Tu entrega sincera, tu espíritu humano,
te vuelve un milagro nacido temprano.
Cuando al fin pude verte, ¡qué asombro divino!,
tu rostro es promesa, dulzura y camino.
En tus ojos mora la paz que acaricia,
tu nobleza es llama que inspira justicia.
De las que ya casi no existen, tú eres,
la flor de verdad que los sueños prefieren.
Me enamoro de ti sin tocarte siquiera,
de tu alma que vibra, serena y sincera.
No es tu cuerpo el que mi anhelo provoca,
es tu esencia pura la que el alma invoca.

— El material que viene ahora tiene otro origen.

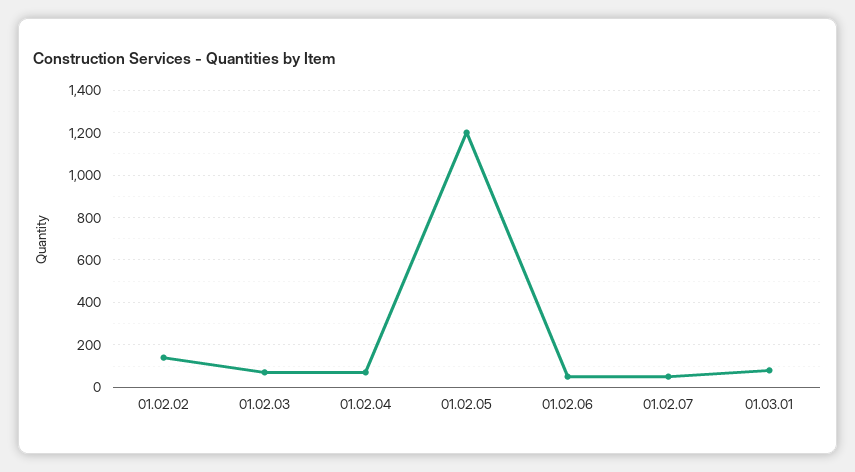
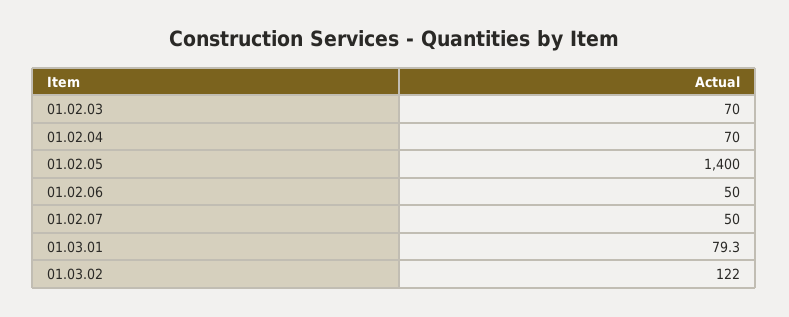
01.02.02: 150 -> none
01.02.05: 1200 -> 1400
01.03.02: none -> 122

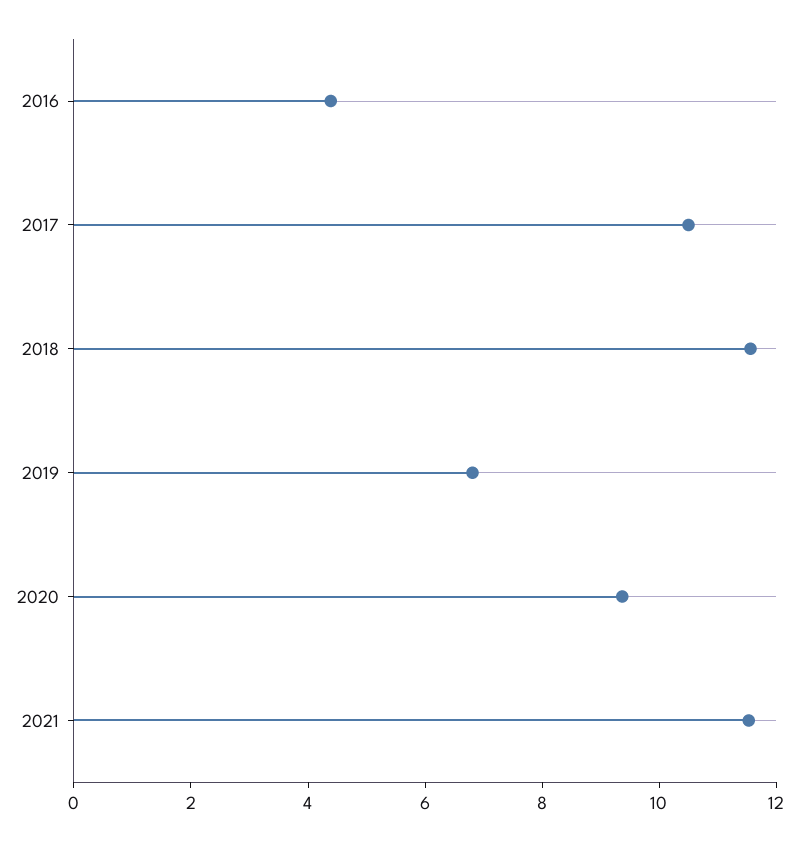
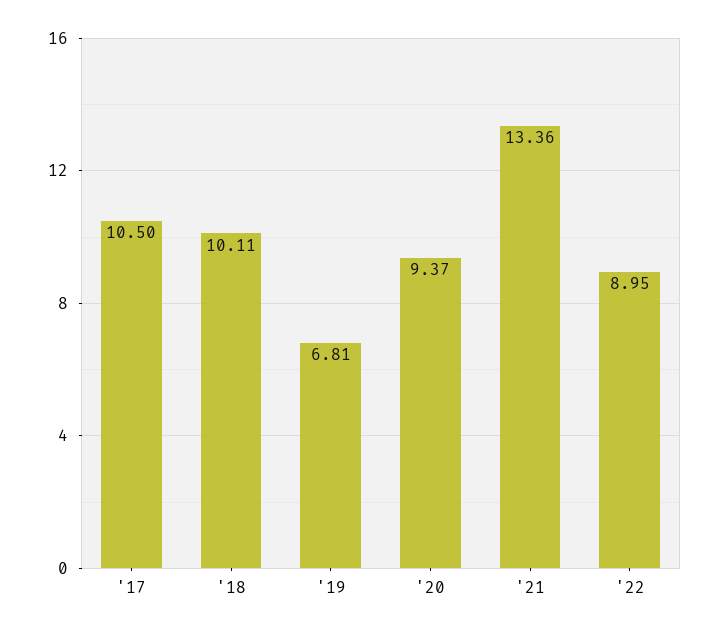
2016: 4.5 -> none
2018: 11.5 -> 10.11
2021: 11.5 -> 13.36
'22: none -> 8.95

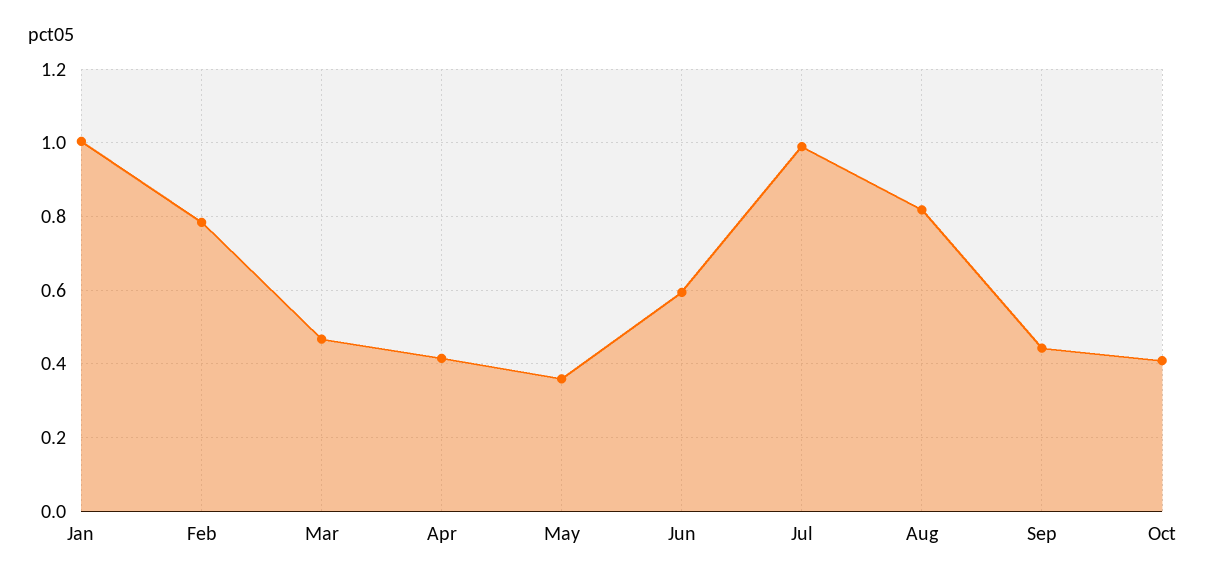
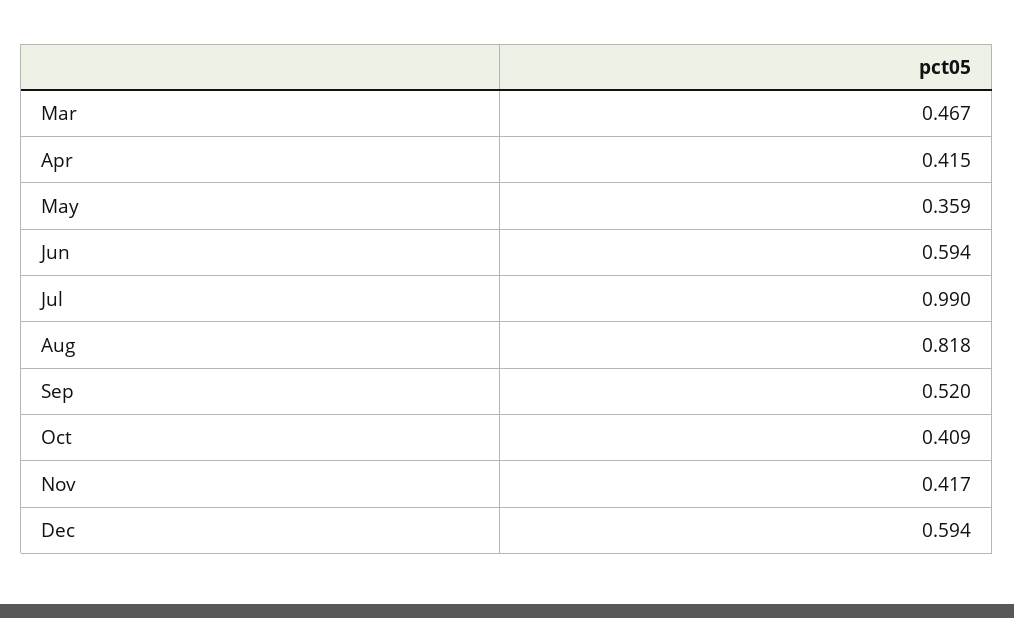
Jan: 1 -> none
Feb: 0.78 -> none
Sep: 0.44 -> 0.52
Nov: none -> 0.417
Dec: none -> 0.594

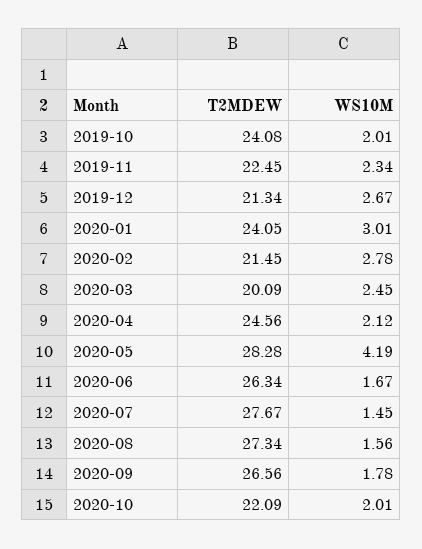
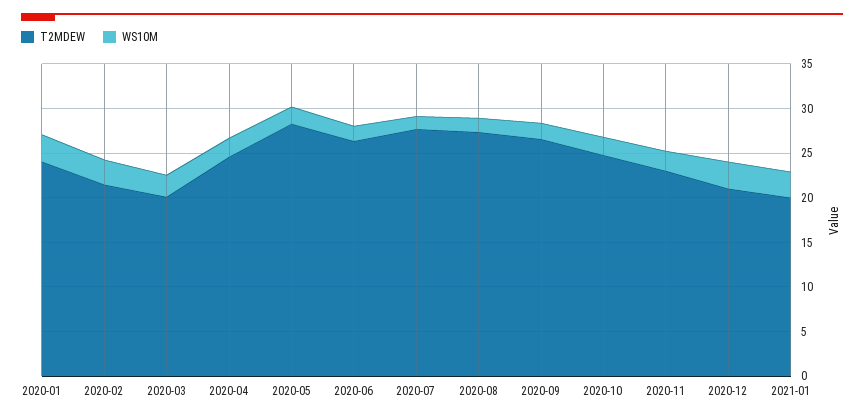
T2MDEW, 2019-10: 24.08 -> none
WS10M, 2019-10: 2.01 -> none
T2MDEW, 2019-11: 22.45 -> none
WS10M, 2019-11: 2.34 -> none
T2MDEW, 2019-12: 21.34 -> none
WS10M, 2019-12: 2.67 -> none
WS10M, 2020-05: 4.19 -> 2
T2MDEW, 2020-10: 22.09 -> 25
T2MDEW, 2020-11: none -> 23
WS10M, 2020-11: none -> 2
T2MDEW, 2020-12: none -> 21
WS10M, 2020-12: none -> 3
T2MDEW, 2021-01: none -> 20
WS10M, 2021-01: none -> 3

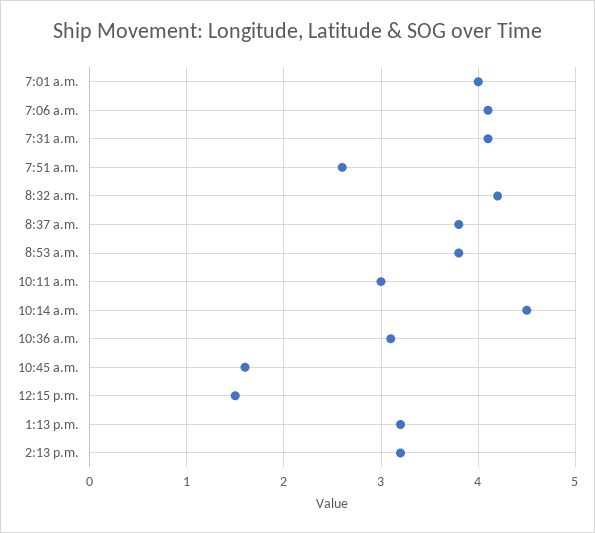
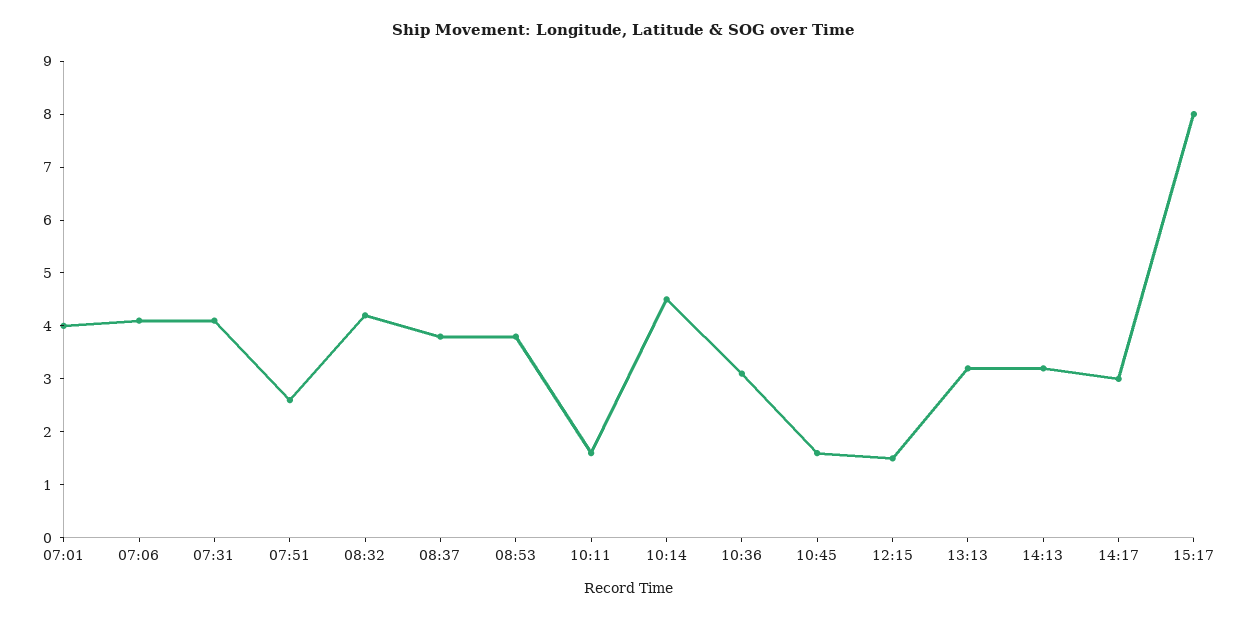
10:11 a.m.: 3 -> 1.5
14:17: none -> 3
15:17: none -> 8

Antes que tus labios, tus actos me ganan,
y mis ilusiones por ti se desgranan.
Eres bella, Nahomi, por dentro y por fuera,
de mirada limpia, de luz verdadera.
Tus labios, tus manos, tu mente despierta,
son puertas del cielo que el amor despierta.
Y en mi pensamiento, constante y callado,
tu nombre resuena, dulce y encantado.
No temas, mujer, si el amor te sorprende,
que es noble mi intento y el alma lo enciende.
Si pudiera volar donde tú estás ahora,
te robaría un beso, y el alba te implora.
Porque juntos, vida, seríamos poesía:
Nahomi, mi sueño, mi sol, mi alegría.